Inspiration for a project using faux barn board hit quickly when a friend of ours paid us a visit. He's been working on his cottage and brought us samples and pictures of a faux barn board feature he created for his new getaway. I was impressed at how convincing the texture was; it looked so much like real barn board when you compared it side-by-side with the real thing! He had a lot of area to cover in his cottage so had he used real barn board, it would have cost as much as the cottage itself! Ok, maybe not that much, but real barn board is expensive. We'll show you how to get that rustic texture with nothing more than a grinder.
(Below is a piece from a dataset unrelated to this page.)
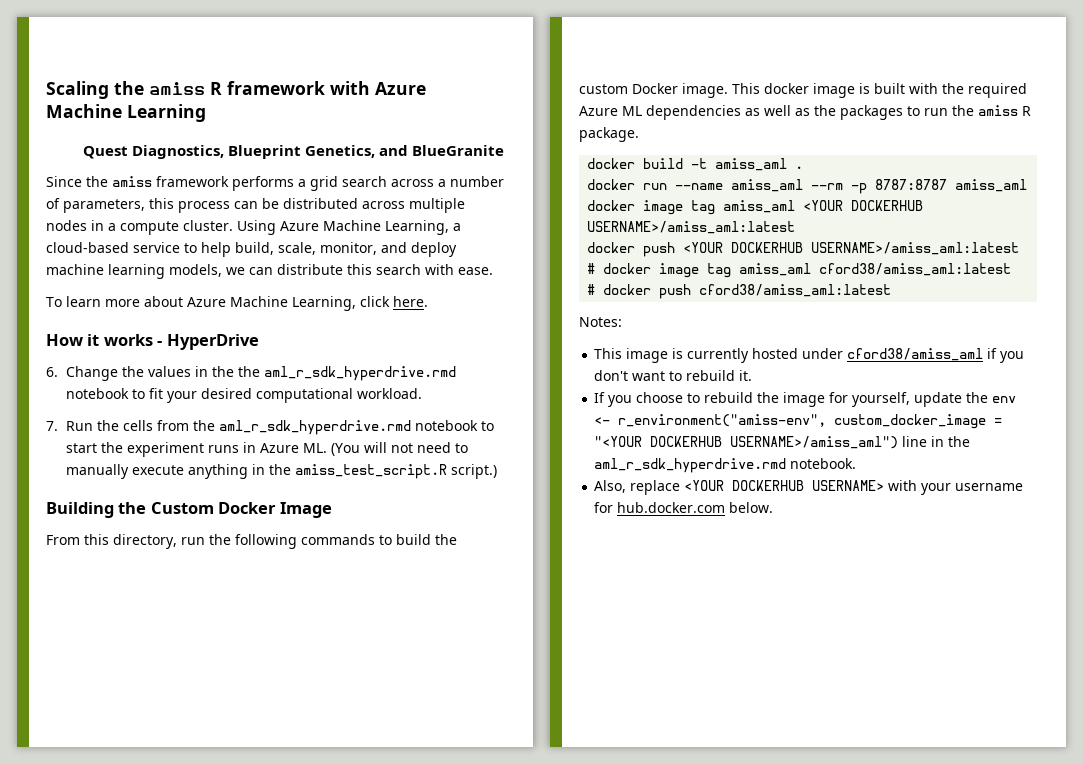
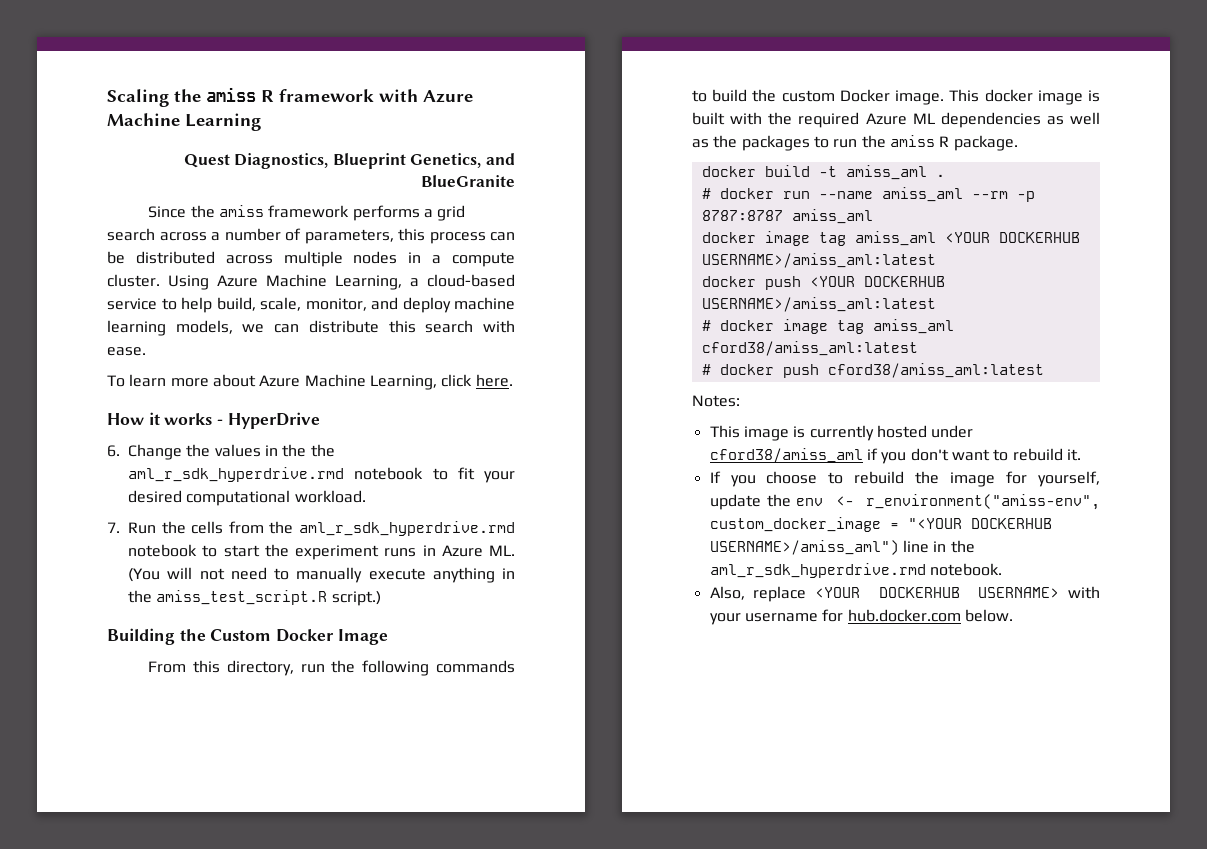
(804, 167) none -> [701,188,711,199] #

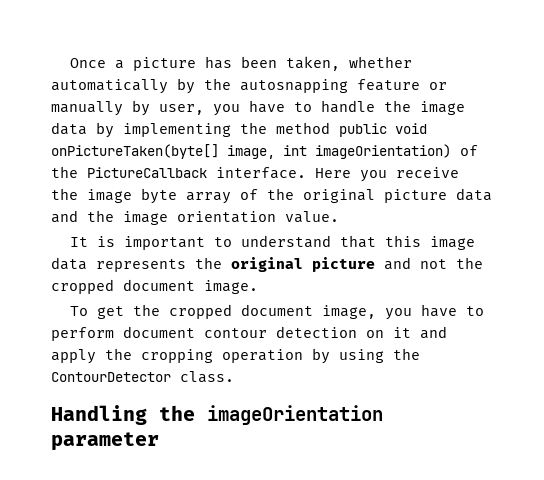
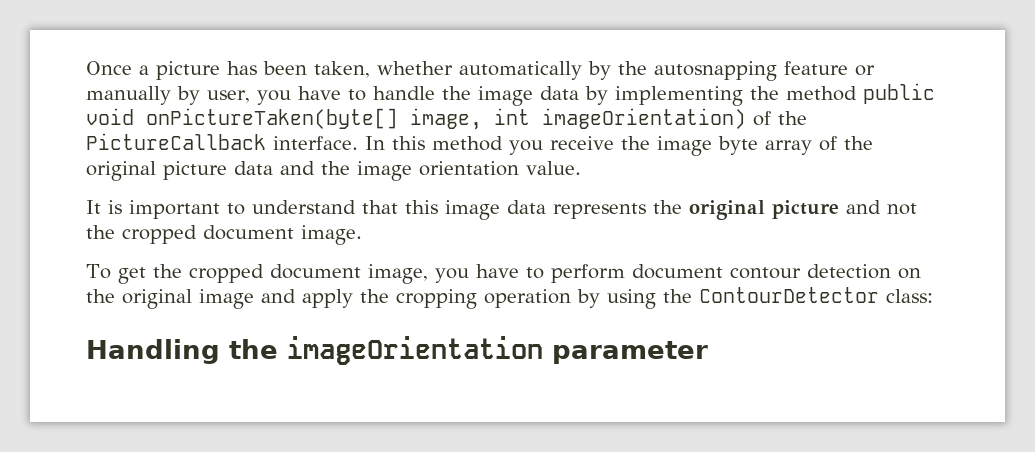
[315,168,351,178] Here -> [365,136,503,151] In this method
[393,327,411,338] it -> [86,289,254,309] the original image
[180,371,234,383] class. -> [886,289,933,303] class:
If you're looking for a way to de-stress in the new year, that alone should do it for you!
Our friend created his boards using stain (you can see his sample in the next step). I had just started experimenting with Homestead House milk paint and knew right away that I could achieve a richer colour using milk paint instead! Milk paint is the oldest paint in the world (think cave drawings!) so you know it will stand the test of time as far as durability goes. Interestingly, there hasn't been too much innovation in the use of milk paint in the thousands of years it's been around but I think I managed to push the envelope a little with this project. The best part is that milk paint is completely non-toxic and has zero VOCs, so you can safely use it indoors.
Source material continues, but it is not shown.